The houses offer exhibits and tours.

Museum of African American History and Historical Sites [MA]

Description

The Museum of African American History is dedicated to preserving, conserving, and accurately interpreting the contributions of African Americans in New England from the colonial period through the 19th century. The Museum maintains several individual historical sites, including the Boston African Meeting House, the Abiel Smith School, the Nantucket African Meeting House, and the Higginbotham House. The African Meeting House on Beacon Hill was built in 1806 in what once was the heart of Boston's 19th-century African-American community. It is today a showcase of black community organization in the formative years of the new republic. The 1834 Abiel Smith School is the first building in the nation built for the sole purpose of serving as a public school for black children. This historic site has been transformed into exhibit galleries. The African Meeting House on Nantucket is the island's most vivid reminder of a thriving 19th-century African-American community. Erected in the 1820s by the African Baptist Society (of which Captain Absalom Boston was a trustee), it is the only public building still in existence that was constructed and occupied by the island's African Americans during the 19th century.

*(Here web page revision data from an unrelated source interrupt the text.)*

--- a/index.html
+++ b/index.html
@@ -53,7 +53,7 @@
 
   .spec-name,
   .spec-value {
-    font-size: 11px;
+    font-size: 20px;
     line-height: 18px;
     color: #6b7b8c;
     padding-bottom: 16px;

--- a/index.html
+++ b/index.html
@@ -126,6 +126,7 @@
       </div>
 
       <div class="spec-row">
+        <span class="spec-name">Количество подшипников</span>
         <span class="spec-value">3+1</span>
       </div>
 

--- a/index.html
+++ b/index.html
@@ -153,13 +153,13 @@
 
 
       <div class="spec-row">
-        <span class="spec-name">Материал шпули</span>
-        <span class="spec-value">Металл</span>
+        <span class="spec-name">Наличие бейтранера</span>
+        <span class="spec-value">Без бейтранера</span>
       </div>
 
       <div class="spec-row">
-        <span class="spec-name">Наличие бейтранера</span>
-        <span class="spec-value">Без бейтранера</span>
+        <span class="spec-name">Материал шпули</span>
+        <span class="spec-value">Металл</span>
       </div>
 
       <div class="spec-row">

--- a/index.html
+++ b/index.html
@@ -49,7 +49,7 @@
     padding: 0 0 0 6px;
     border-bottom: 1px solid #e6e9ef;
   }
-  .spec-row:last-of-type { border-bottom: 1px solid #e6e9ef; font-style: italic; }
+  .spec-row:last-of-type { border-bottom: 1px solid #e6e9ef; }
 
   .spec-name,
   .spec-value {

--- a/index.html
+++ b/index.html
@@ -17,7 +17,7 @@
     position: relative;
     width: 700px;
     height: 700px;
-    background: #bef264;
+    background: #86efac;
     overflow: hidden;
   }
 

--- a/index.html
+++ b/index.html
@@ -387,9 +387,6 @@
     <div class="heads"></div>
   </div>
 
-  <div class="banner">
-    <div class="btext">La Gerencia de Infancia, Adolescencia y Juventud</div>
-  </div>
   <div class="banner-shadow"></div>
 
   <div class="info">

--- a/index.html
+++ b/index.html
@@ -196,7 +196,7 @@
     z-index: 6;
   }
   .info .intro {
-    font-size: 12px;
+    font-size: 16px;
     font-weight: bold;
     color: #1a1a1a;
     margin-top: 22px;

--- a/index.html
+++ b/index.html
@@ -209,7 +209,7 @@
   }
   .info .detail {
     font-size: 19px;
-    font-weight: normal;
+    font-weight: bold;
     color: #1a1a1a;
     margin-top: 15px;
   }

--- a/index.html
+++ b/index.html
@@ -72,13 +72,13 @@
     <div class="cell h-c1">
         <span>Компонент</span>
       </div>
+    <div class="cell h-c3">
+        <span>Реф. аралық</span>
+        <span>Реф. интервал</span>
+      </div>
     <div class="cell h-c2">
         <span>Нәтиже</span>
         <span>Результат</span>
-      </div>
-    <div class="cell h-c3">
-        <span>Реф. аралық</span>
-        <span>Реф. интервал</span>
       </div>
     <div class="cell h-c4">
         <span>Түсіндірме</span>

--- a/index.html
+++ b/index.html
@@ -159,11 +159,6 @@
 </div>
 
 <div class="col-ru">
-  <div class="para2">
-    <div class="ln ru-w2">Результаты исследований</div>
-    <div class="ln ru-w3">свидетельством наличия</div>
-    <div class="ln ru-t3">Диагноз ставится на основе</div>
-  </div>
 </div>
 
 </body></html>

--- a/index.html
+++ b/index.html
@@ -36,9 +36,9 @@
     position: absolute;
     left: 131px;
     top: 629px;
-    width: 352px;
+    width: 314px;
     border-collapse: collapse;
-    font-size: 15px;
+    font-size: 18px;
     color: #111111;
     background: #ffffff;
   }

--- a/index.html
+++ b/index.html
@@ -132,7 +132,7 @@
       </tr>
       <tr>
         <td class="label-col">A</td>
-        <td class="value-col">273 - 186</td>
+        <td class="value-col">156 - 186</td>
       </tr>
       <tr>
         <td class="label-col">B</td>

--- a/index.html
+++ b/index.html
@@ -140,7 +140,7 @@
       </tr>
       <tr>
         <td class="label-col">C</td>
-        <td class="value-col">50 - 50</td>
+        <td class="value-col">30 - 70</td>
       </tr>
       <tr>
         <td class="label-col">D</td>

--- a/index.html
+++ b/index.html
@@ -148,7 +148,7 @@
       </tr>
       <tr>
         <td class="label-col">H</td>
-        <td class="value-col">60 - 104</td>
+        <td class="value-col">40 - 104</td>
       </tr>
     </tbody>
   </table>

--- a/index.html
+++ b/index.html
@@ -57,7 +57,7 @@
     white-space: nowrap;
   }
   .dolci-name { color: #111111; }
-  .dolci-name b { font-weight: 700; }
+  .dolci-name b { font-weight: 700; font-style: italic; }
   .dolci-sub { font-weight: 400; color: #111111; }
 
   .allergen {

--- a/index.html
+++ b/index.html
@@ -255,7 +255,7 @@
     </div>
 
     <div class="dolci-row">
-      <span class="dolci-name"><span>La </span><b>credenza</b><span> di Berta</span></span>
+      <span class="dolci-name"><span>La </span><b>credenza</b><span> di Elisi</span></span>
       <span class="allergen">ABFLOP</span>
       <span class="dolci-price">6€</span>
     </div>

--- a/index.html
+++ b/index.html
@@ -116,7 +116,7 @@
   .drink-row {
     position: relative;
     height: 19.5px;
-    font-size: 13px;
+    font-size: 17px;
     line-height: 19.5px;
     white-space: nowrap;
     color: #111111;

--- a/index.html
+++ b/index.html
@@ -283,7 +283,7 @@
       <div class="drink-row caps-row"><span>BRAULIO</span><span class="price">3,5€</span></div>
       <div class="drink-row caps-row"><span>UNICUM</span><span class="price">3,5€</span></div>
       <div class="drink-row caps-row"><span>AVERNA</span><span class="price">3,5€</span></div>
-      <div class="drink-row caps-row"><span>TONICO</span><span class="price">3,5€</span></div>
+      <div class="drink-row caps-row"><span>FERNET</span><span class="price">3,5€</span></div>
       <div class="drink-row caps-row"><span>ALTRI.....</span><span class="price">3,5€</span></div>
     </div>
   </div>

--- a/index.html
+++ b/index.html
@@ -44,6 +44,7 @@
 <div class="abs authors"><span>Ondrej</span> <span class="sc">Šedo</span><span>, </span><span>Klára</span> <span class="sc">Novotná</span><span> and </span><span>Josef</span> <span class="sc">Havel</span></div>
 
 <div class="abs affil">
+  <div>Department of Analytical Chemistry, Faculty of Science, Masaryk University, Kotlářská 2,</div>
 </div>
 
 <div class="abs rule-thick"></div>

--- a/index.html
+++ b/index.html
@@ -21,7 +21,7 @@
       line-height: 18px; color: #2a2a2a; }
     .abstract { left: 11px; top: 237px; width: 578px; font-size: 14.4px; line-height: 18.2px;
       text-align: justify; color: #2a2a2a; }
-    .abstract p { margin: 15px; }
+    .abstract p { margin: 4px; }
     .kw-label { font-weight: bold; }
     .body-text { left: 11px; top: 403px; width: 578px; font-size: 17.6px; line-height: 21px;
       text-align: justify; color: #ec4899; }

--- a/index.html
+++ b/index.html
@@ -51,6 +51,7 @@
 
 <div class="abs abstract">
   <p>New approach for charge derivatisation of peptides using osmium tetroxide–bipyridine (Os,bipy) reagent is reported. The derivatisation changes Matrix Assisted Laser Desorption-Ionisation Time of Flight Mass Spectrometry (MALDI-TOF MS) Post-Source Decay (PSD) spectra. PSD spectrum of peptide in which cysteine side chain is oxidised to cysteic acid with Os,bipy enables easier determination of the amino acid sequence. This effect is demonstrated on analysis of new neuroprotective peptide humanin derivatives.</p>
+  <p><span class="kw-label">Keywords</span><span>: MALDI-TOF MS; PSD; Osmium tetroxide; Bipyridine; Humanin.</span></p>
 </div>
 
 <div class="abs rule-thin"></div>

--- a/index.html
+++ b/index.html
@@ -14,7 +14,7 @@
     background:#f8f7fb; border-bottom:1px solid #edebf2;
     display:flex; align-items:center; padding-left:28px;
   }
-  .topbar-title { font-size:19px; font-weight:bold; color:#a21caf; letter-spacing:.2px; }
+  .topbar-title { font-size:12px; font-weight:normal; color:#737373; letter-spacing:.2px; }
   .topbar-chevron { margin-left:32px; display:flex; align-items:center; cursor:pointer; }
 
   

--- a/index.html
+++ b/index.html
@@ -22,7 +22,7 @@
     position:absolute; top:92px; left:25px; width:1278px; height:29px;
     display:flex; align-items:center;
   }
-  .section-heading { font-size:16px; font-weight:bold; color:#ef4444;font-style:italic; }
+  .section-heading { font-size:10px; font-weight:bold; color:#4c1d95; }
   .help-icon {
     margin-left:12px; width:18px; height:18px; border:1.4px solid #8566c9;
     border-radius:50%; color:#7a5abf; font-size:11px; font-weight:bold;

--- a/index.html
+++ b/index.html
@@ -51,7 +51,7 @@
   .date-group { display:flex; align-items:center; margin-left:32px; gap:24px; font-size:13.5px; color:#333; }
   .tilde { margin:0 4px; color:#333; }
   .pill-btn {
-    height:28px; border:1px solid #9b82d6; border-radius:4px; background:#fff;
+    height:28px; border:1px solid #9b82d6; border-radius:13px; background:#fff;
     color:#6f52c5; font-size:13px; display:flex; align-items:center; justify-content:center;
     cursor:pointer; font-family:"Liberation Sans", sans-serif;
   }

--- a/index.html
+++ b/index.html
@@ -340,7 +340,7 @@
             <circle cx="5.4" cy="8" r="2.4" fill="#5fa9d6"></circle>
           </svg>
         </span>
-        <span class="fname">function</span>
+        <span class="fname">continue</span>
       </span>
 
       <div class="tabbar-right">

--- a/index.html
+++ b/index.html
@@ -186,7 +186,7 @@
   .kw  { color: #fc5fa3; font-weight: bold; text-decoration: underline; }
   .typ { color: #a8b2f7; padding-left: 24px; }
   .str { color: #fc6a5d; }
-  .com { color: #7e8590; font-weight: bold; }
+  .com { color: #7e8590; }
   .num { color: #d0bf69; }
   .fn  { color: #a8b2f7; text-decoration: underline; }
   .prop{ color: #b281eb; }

The museum offers exhibits, tours, educational programs, lectures, and recreational and educational events; the Boston African Meeting House offers tours; the School offers exhibits; the Nantucket African Meeting House offers exhibits.

Frank House [NE]

Description

Construction of this house began in 1886 and was completed in 1889. George William Frank, also called George, Jr. was the architect. The Franks lived in the house from 1890 to 1900. After the Franks, the house was owned by Dr. Grothan who ran a private sanitarium in the house. The house sold to the state in 1907 when it was accessioned to be part of the Nebraska Tuberculosis hospital. The house was used as quarters for the TB hospital staff until the hospital closed in 1971.

The house offers exhibits, tours, and occasional recreational and educational events.